After the benefit, Frank was slipped a note from Tommy Dorsey that said, “Meet me in my suite at the Palmer House.” Frank knew that the famous bandleader was looking for someone to replace Jack Leonard, who in 1939 was considered the best band vocalist. Leonard was thinking of leaving Dorsey to go on his own, and that’s all the temperamental bandleader had needed to hear before looking for another singer.

Frank was convinced that with Tommy Dorsey he would become a star. Backed by that orchestra, he would never have to worry about bookings or getting thrown out of places like Victor Hugo’s. He knew that the critics would have to write about him, and recordings and radio shows would follow. There would be one-nighters all over the country in the best ballrooms and biggest theaters. But Frank worried that Dorsey might remember him from an earlier disastrous audition.

As Frank himself recalled it: “I’d sung in front of Dorsey once a few years before I’d joined him. Or rather I hadn’t sung!

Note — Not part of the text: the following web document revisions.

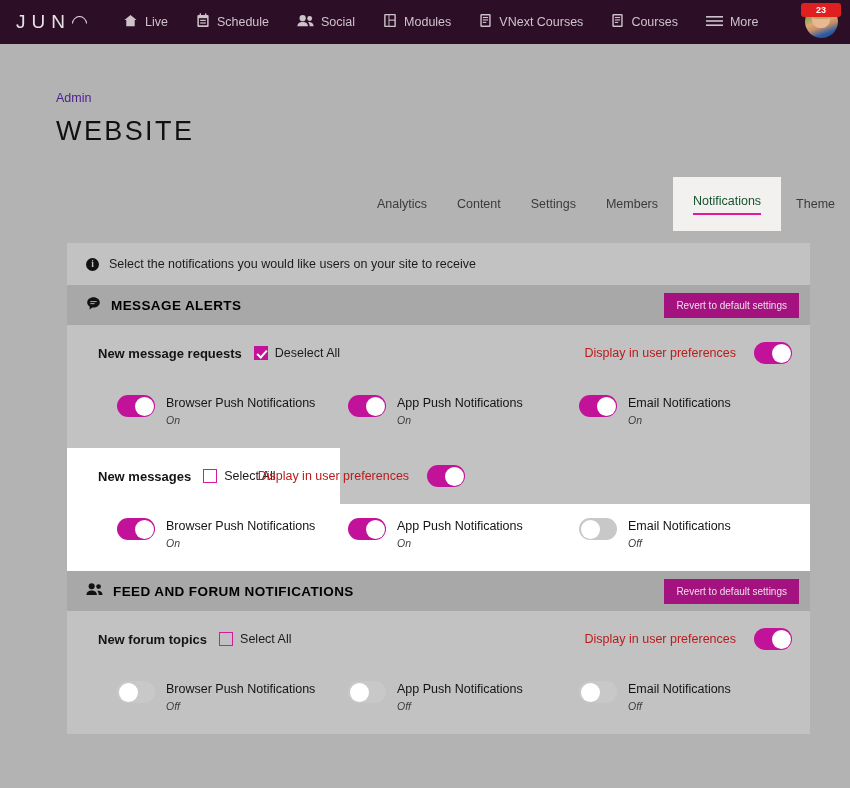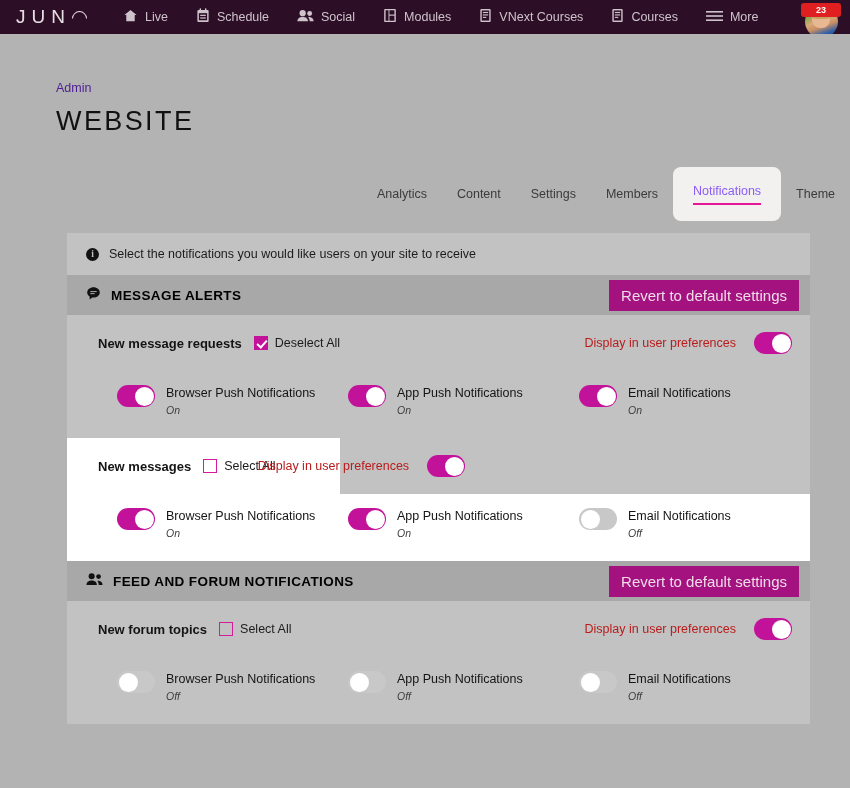"JUN" .topnav { height: 34px -> 44px }
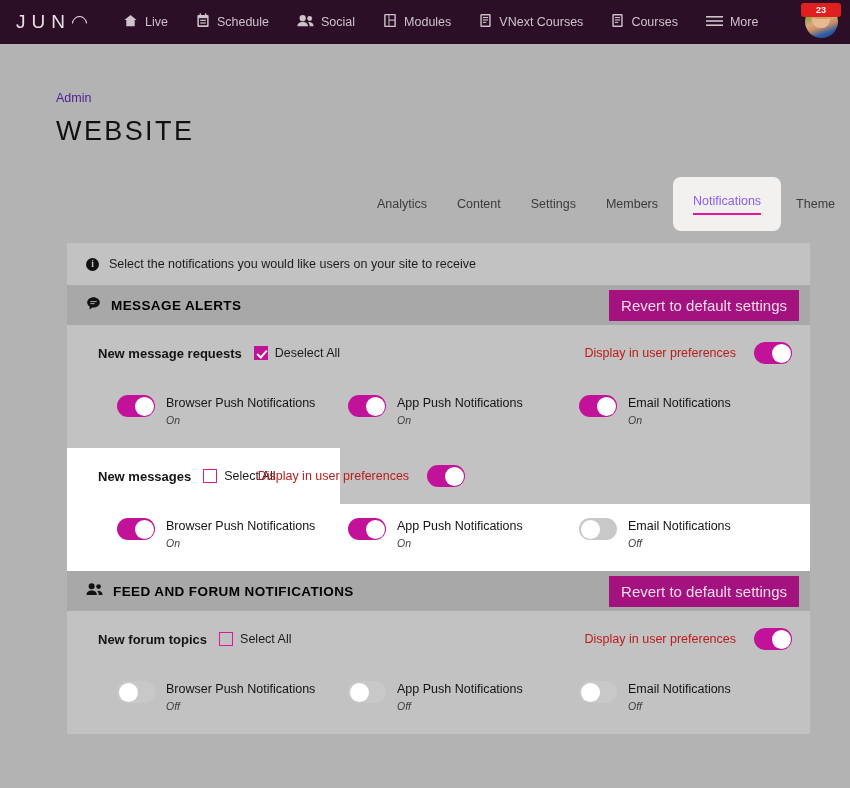"Notifications" .tab.active { border-radius: 8px -> none; color: #8b5cf6 -> #14532d }
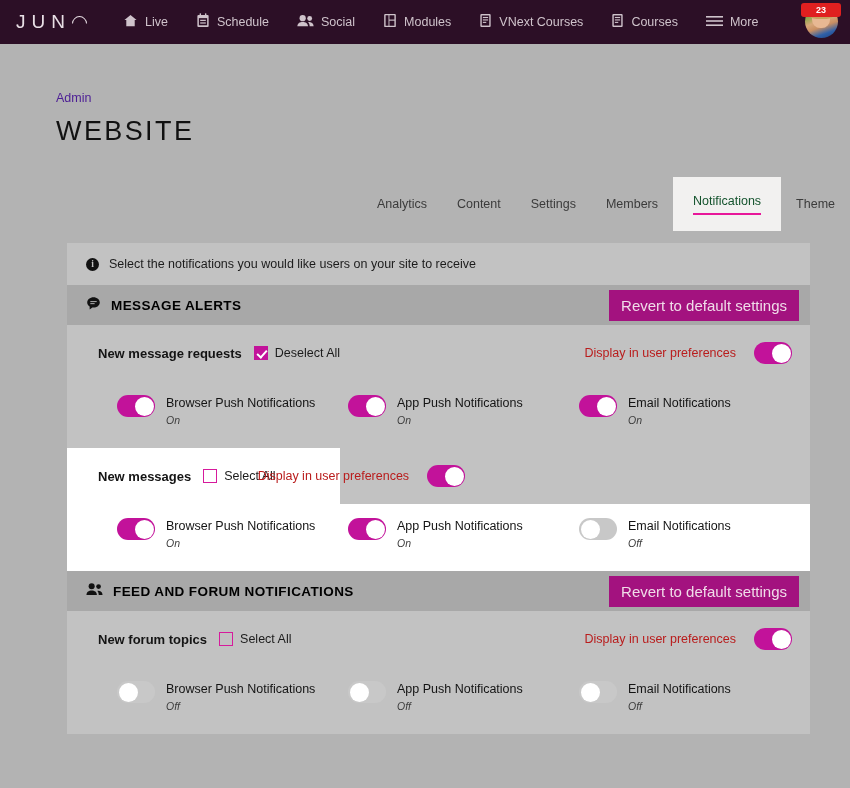"Revert to default settings" .revert-btn { font-size: 15px -> 10px }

It was an audition, and I had the words on the paper there in front of me and was just going to sing when the door opened and someone near me said, ‘Hey, that’s Tommy Dorsey.’ He was like a god, you know. We were all in awe of him in the music business. Anyway, I just cut out completely—dead. The words were there in front of me, but I could only mouth air. Not a sound came out. It was terrible.”

Hurrying to the hotel now, Frank waited hours for Tommy Dorsey. Finally the “Sentimental Gentleman of Swing” arrived wearing wire-rimmed glasses. A direct, blunt man, his first words were: “Yes, I remember that day when you couldn’t get out those words.” Undaunted, Frank laughed, and this time he didn’t mouth air. In a smooth baritone he sang “Marie,” which was Jack Leonard’s signature song and one of Dorsey’s biggest hits. The bandleader offered him $125 a week, provided he could get out of his contract with Harry James. Frank accepted on the spot.

Returning to his hotel, he went to James’s room. “He was reading,” recalled Frank. “I walked into the room. I walked out again. I must’ve done that four times. Then I walked around in circles. Finally, Harry put down his magazine. ‘What’s bothering you? Seven-year itch?’ So I told him. I’d’ve been happier opening a vein.”

Harry called his business manager and asked for Frank’s contract, which still had seventeen months to run.

“When he had it, he sat there and tore it into little pieces,” said Frank. “He did that just because I had a better offer. No getting sore, no talking about letting him down, then or later.”

Frank stayed on with Harry James long enough to break in a new singer by the name of Dick Haymes. On Sinatra’s last night with the band, Harry wished him well and Frank introduced Haymes to the audience.